MEDAN - Anggota Komisi III DPR RI Fraksi Demokrat Santoso meminta Mahkamah Agung (MA) mengusut tuntas adanya dugaan mafia peradilan di Pengadilan Negeri (PN) Simalungun. Hal ini agar keadilan bisa terwujud sebagaimana amanat sila ke lima Pancasila. "Jadi mafia peradilan harus ditindak. Siapapun yang terlibat," tegas Santoso kepada wartawan, seperti dikutip dari siaran pers Selasa (27/6/2023).

Sementara terduga mafia peradilan di PN Simalungun yang merupakan pengacara, menurut dia, berlaku kode etik profesi.

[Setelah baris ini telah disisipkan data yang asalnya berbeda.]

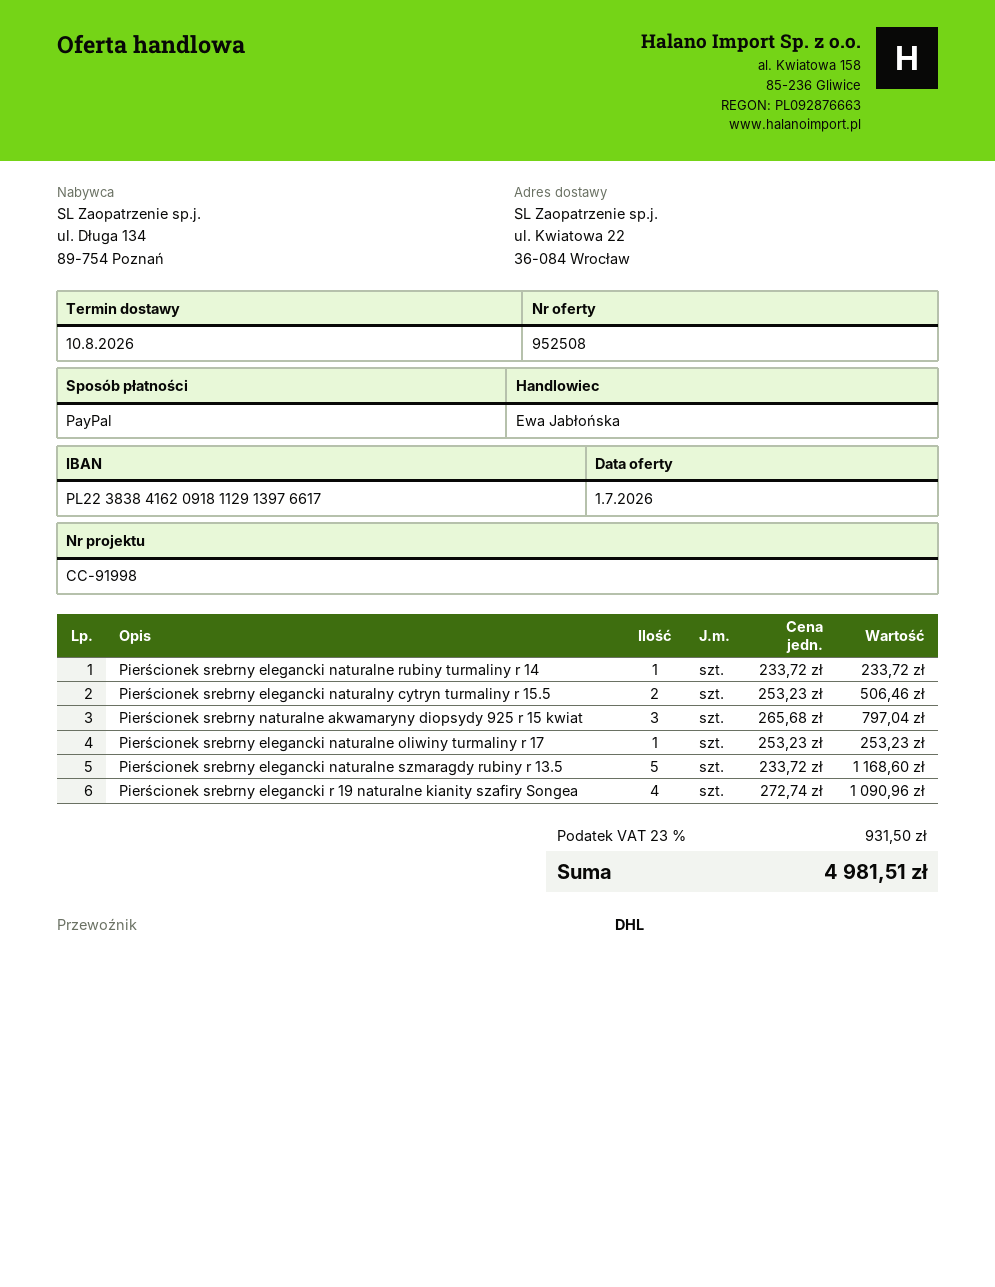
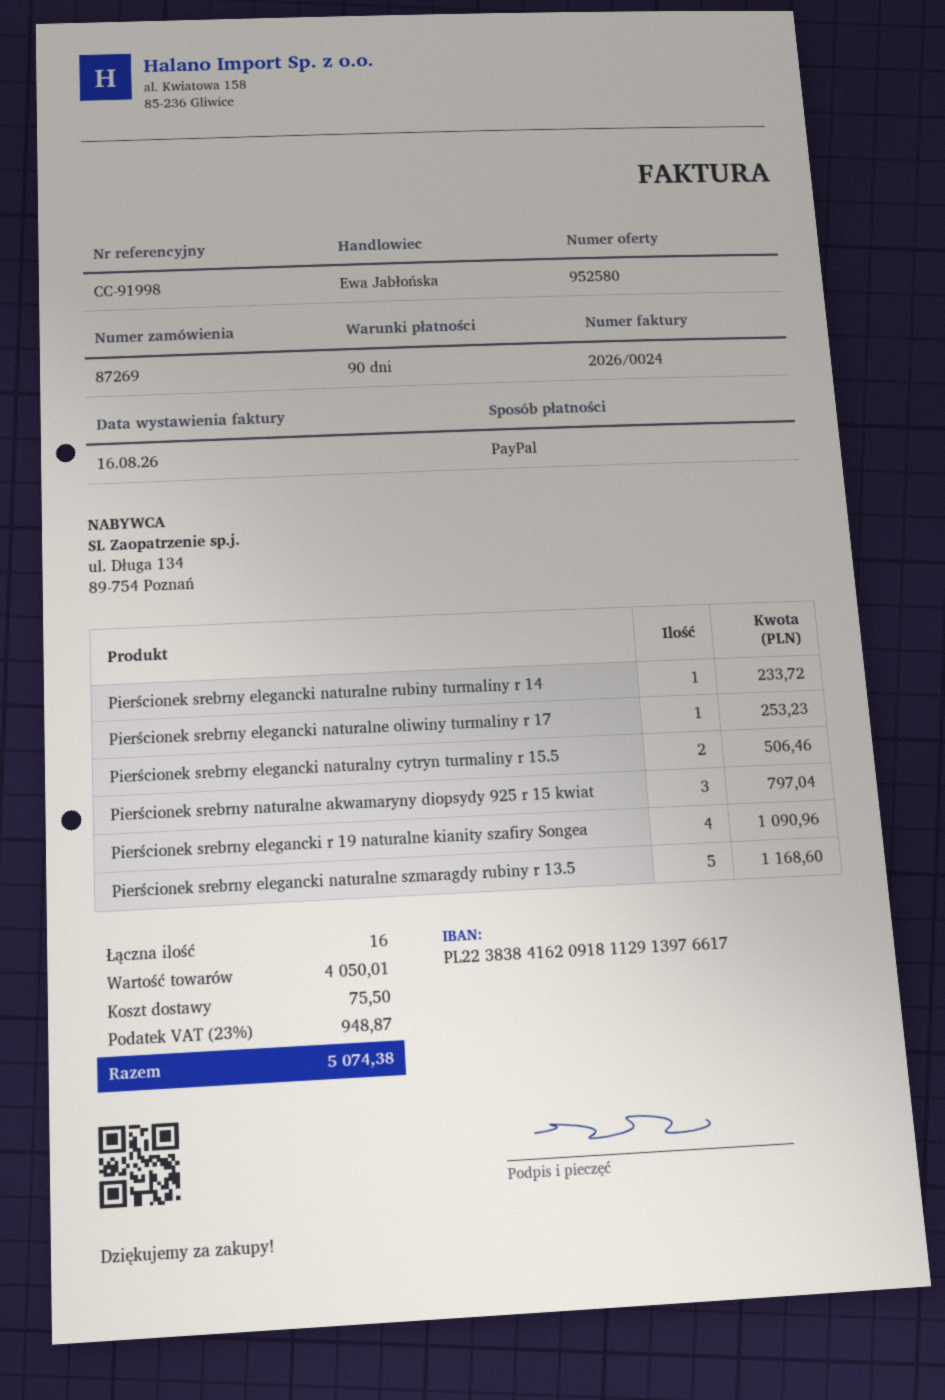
quote number: 952508 -> 952580
shipping: none -> 75.50
tax: 23% = 931.50 -> 23% = 948.87
total: 4981.51 -> 5074.38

Peraturan tersebut telah mengatur terkait kode etik pengacara. "Kami ingin kode etik advokat ini diterapkan secara tegas, tidak ada tebang pilih," ujarnya.

Senada, disampaikan Ketua Komite Pemuda dan Masyarakat Peduli (KPMP) Bergerak, Alfonsius, dalam menanggapi penggunaan dan penyampaian bukti palsu oleh kuasa hukum penggugat, dalam perkara perdata Nomor 23/Pdt.G/2022/PN.SIM di persidangan di PN Simalungun.

"Kami mendesak agar MA melakukan pengusutan sampai tuntas demi menjaga marwah pengadilan kita. Jangan sampai karena ulah oknum-oknum tertentu, marwah pengadilan jadi rusak," kata Alfonsius.

Seperti telah banyak diberitakan di media massa maupun dipublikasikan di media sosial, bukti palsu pada perkara perdata Nomor Nomor 23/Pdt.G/2022/PN.SIM diberikan ke majelis hakim saat persidangan tanggal 12 September 2022.

Menurut Alfonsius, penggunaan bukti palsu di persidangan merupakan tindakan contempt of court atau penghinaan terhadap pengadilan. "Kami juga mendesak agar pengacara yang menggunakan dan menyampaikan bukti palsu di perkara perdata Nomor 23/Pdt.G/2022/PN.SIM dilarang beracara di pengadilan mana pun di Indonesia sampai pengusutan terhadap kasus itu selesai," pungkasnya.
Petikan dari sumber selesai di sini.